Today is the 180th birthday of Professor Peter J. Foote, one of the very earliest members of the law faculty. He was born on April 1, 1840 in County Monaghan, Ireland. His mother died during the famine, and family lore has it that his father collapsed and died on her grave. Peter and his sister emigrated to the U.S. as very young children, arriving in Boston. Shortly thereafter he moved to New York City to live with his uncle, a parish priest.
Anti-immigrant feelings were quite high at the time, especially regarding the Irish. Peter’s extended family attempted to cope with this by changing their last name from “Cush” to “Foote.” (Cush is Gaelic for a style of riding boot or footwear; the family added an “e” to Anglicize it further).
Peter attended St. John’s College (now Fordham University) and later moved to Chicago to teach at St. Mary of the Lake College, near the site of the current Water Tower. No law school that was accessible to him would admit Catholic students, so he “read the law” and was admitted to the bar in Illinois in 1867.
Peter Foote was extremely quick-witted and gregarious. In addition to practicing law in Chicago, he edited and largely wrote the first subscription Catholic magazine in the Midwest, “The Month.” It seems likely that this is how he came to the attention of Father Sorin when he sought to establish a law program at Notre Dame in 1868-69.

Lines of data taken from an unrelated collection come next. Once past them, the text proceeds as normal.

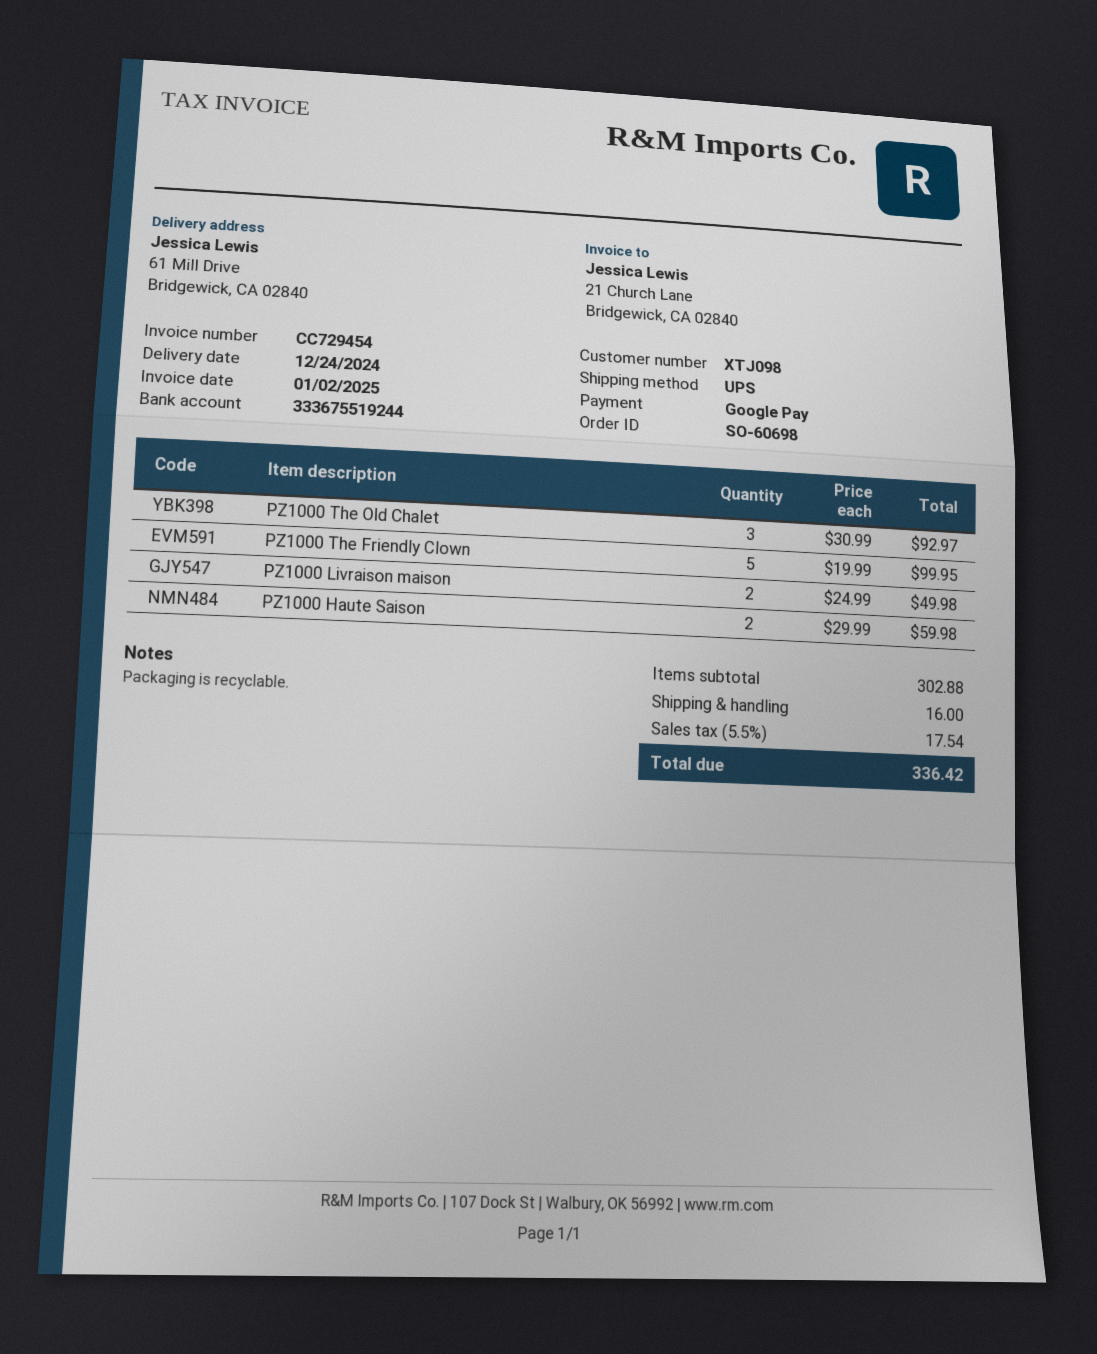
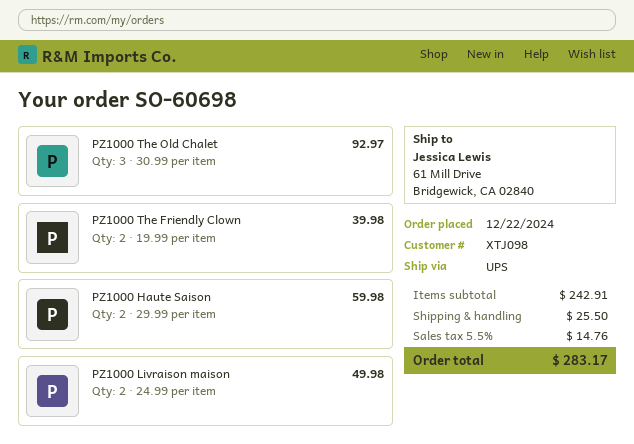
PZ1000 The Friendly Clown: 5 x 19.99 = 99.95 -> 2 x 19.99 = 39.98
subtotal: 302.88 -> 242.91
shipping: 16.00 -> 25.50
tax: 5.5% = 17.54 -> 5.5% = 14.76
total: 336.42 -> 283.17

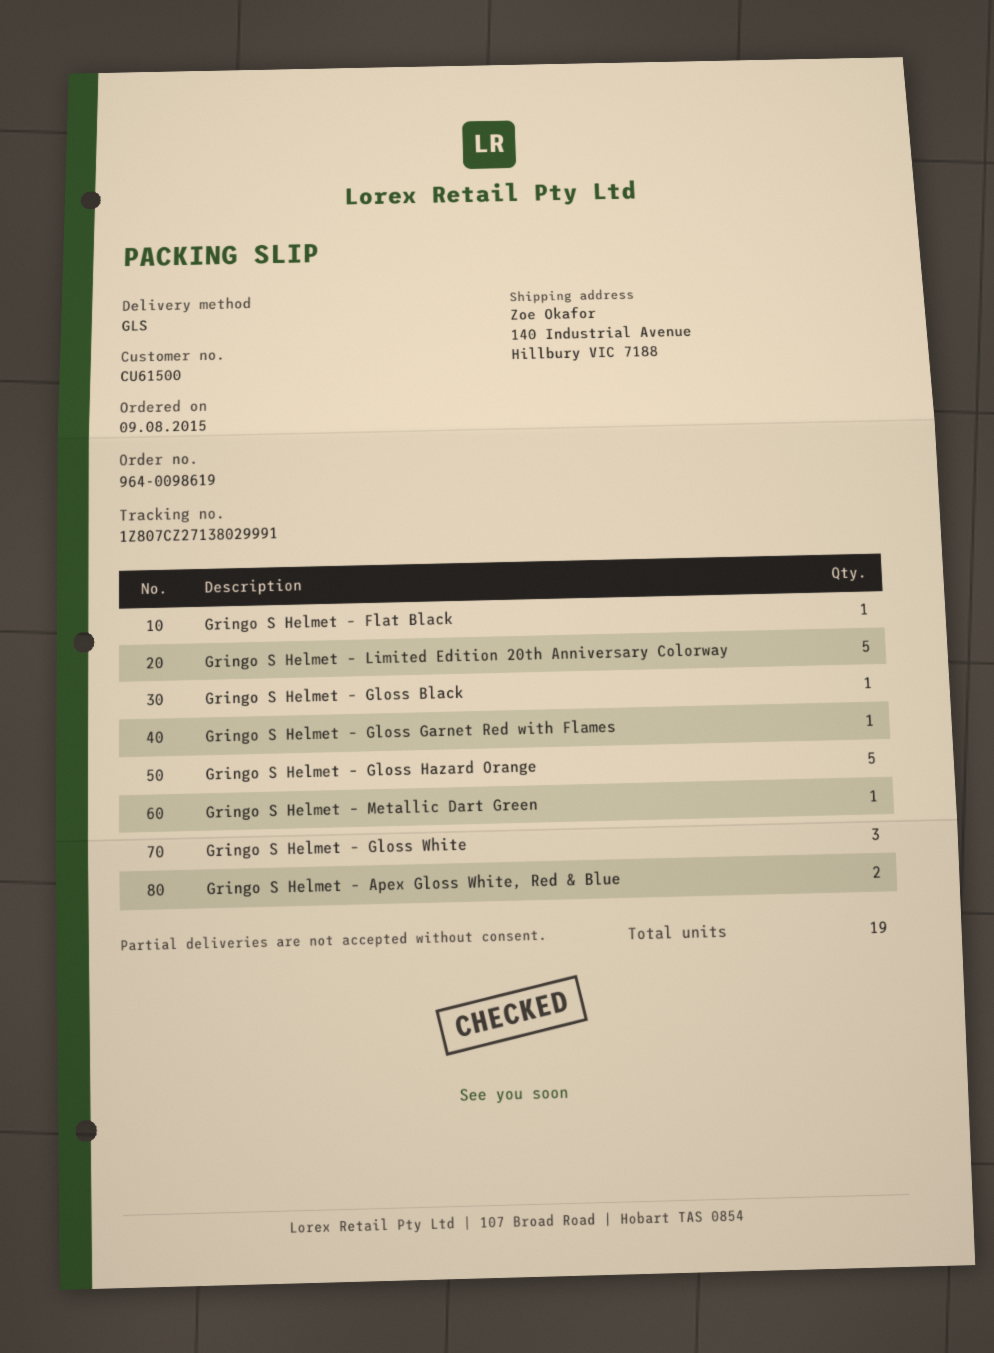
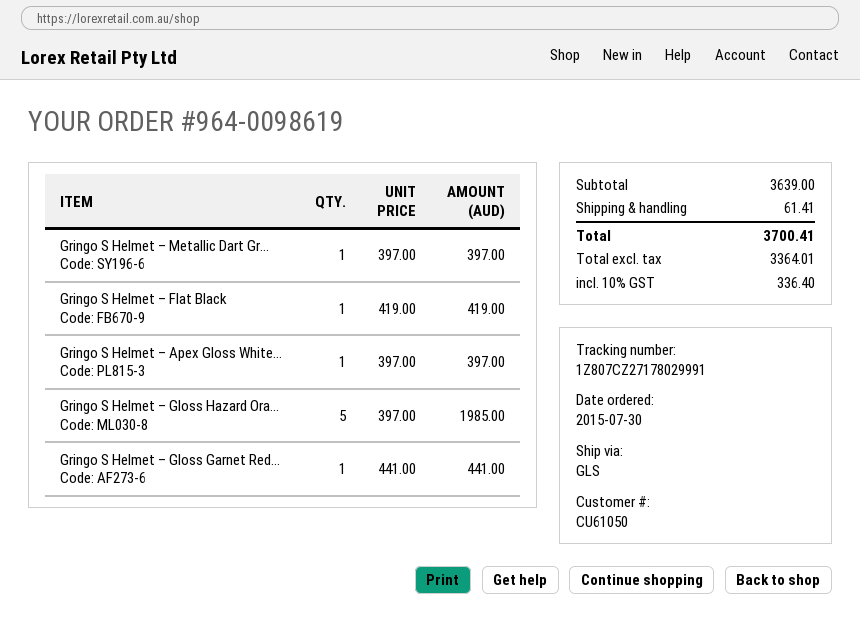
order date: 2015-08-09 -> 2015-07-30
customer number: CU61500 -> CU61050
tracking number: 1Z807CZ27138029991 -> 1Z807CZ27178029991
Gringo S Helmet – Limited Edition 20th Anniversary Colorway: 5 -> none
Gringo S Helmet – Gloss Black: 1 -> none
Gringo S Helmet – Gloss White: 3 -> none
Gringo S Helmet – Apex Gloss White, Red & Blue: 2 -> 1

Law studies began at Notre Dame in February 1869, and during the 1869-70 and 1870-71 academic years Peter Foote was “the” professor of law. The number of law students was in the single digits, and the University struggled to gain a foothold in those early years. Professor Foote helped lay the groundwork for legal education to continue during some very doubtful times.
He married and returned to Chicago, where he was appointed to the bench at a variety of municipal court levels. Things didn’t go very well. Foote insisted on treating the Irish defendants more leniently than the police preferred, and he received quite a bit of negative press as a result. Stories of his courtroom antics and quips were very widely published. He was not careful with his own finances, made some poor choices in friendships, and some bad decisions regarding his conduct on the bench. He was indicted for conspiracy and, while he was acquitted, the judge admonished his behavior.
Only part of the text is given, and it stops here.